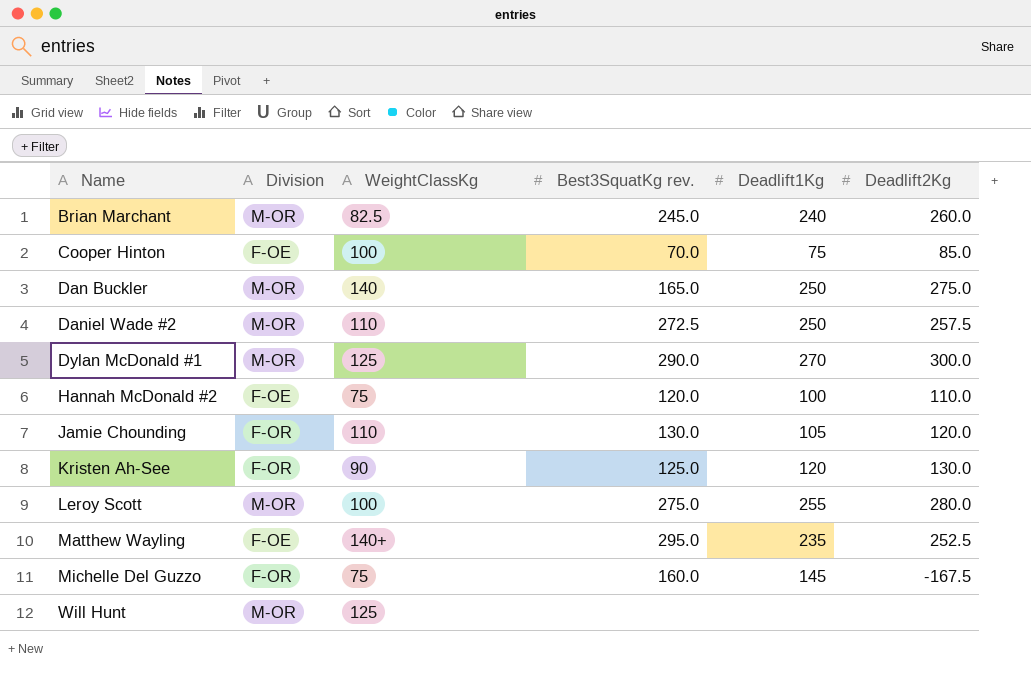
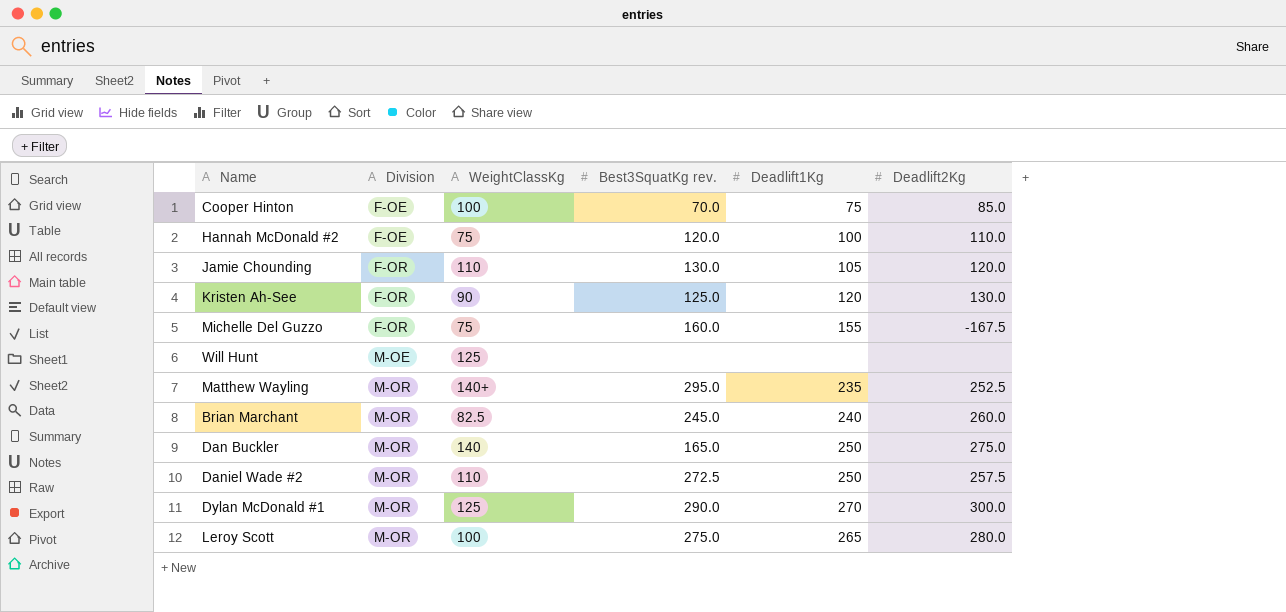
row order: Name ascending -> Division ascending
Michelle Del Guzzo | Deadlift1Kg: 145 -> 155
Will Hunt | Division: M-OR -> M-OE
Matthew Wayling | Division: F-OE -> M-OR
Leroy Scott | Deadlift1Kg: 255 -> 265

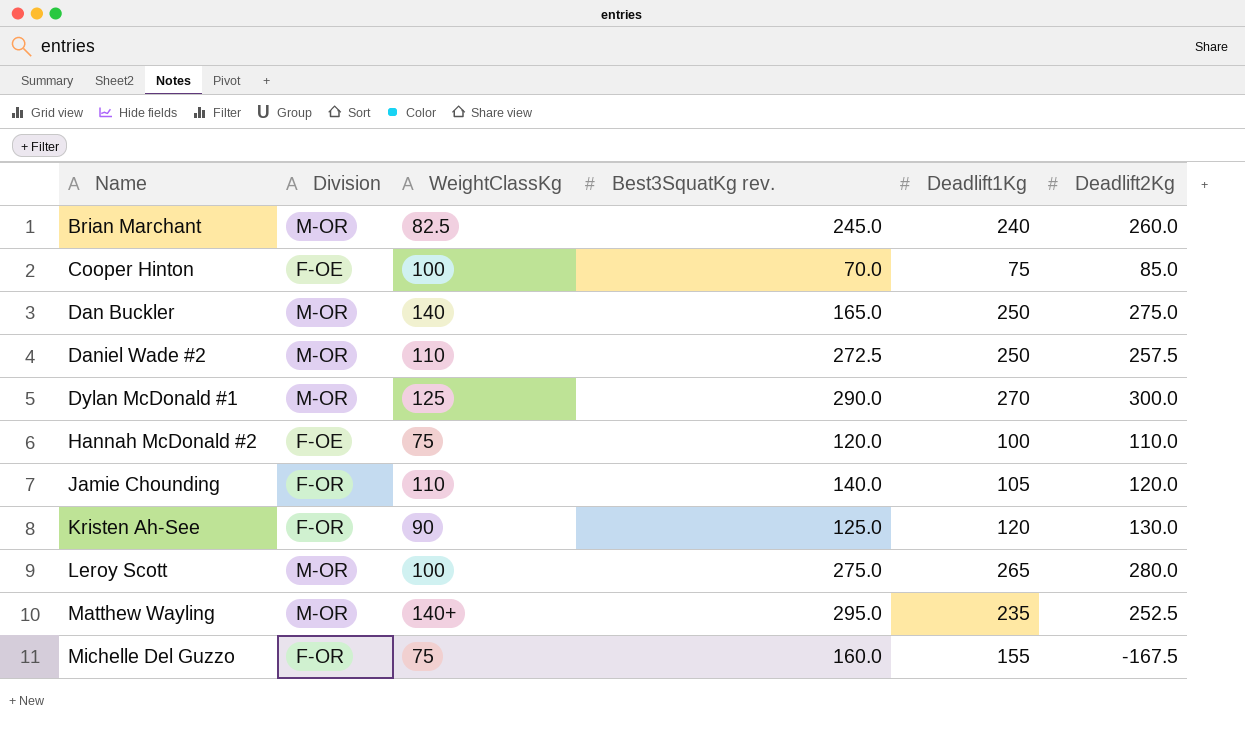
row order: Division ascending -> Name ascending
row Will Hunt: M-OE | 125 | none | none | none -> none
Jamie Chounding | Best3SquatKg rev.: 130.0 -> 140.0

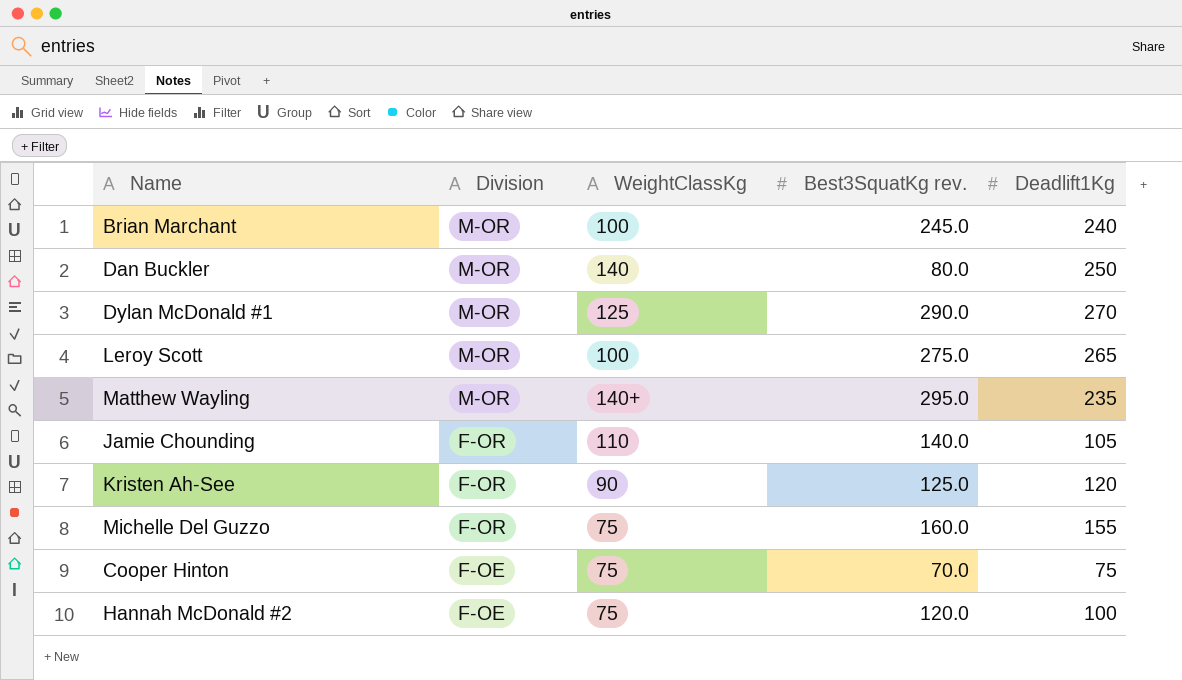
row order: Name ascending -> Division descending
column Deadlift2Kg | position: 6 -> none
row Daniel Wade #2: M-OR | 110 | 272.5 | 250 | 257.5 -> none
Brian Marchant | WeightClassKg: 82.5 -> 100
Dan Buckler | Best3SquatKg rev.: 165.0 -> 80.0
Cooper Hinton | WeightClassKg: 100 -> 75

::::::

Assignment -
Only lines holding the word "Division" are wanted here; copy each from the listing.

Solution for this task -
row order: Name ascending -> Division ascending
Will Hunt | Division: M-OR -> M-OE
Matthew Wayling | Division: F-OE -> M-OR
row order: Division ascending -> Name ascending
row order: Name ascending -> Division descending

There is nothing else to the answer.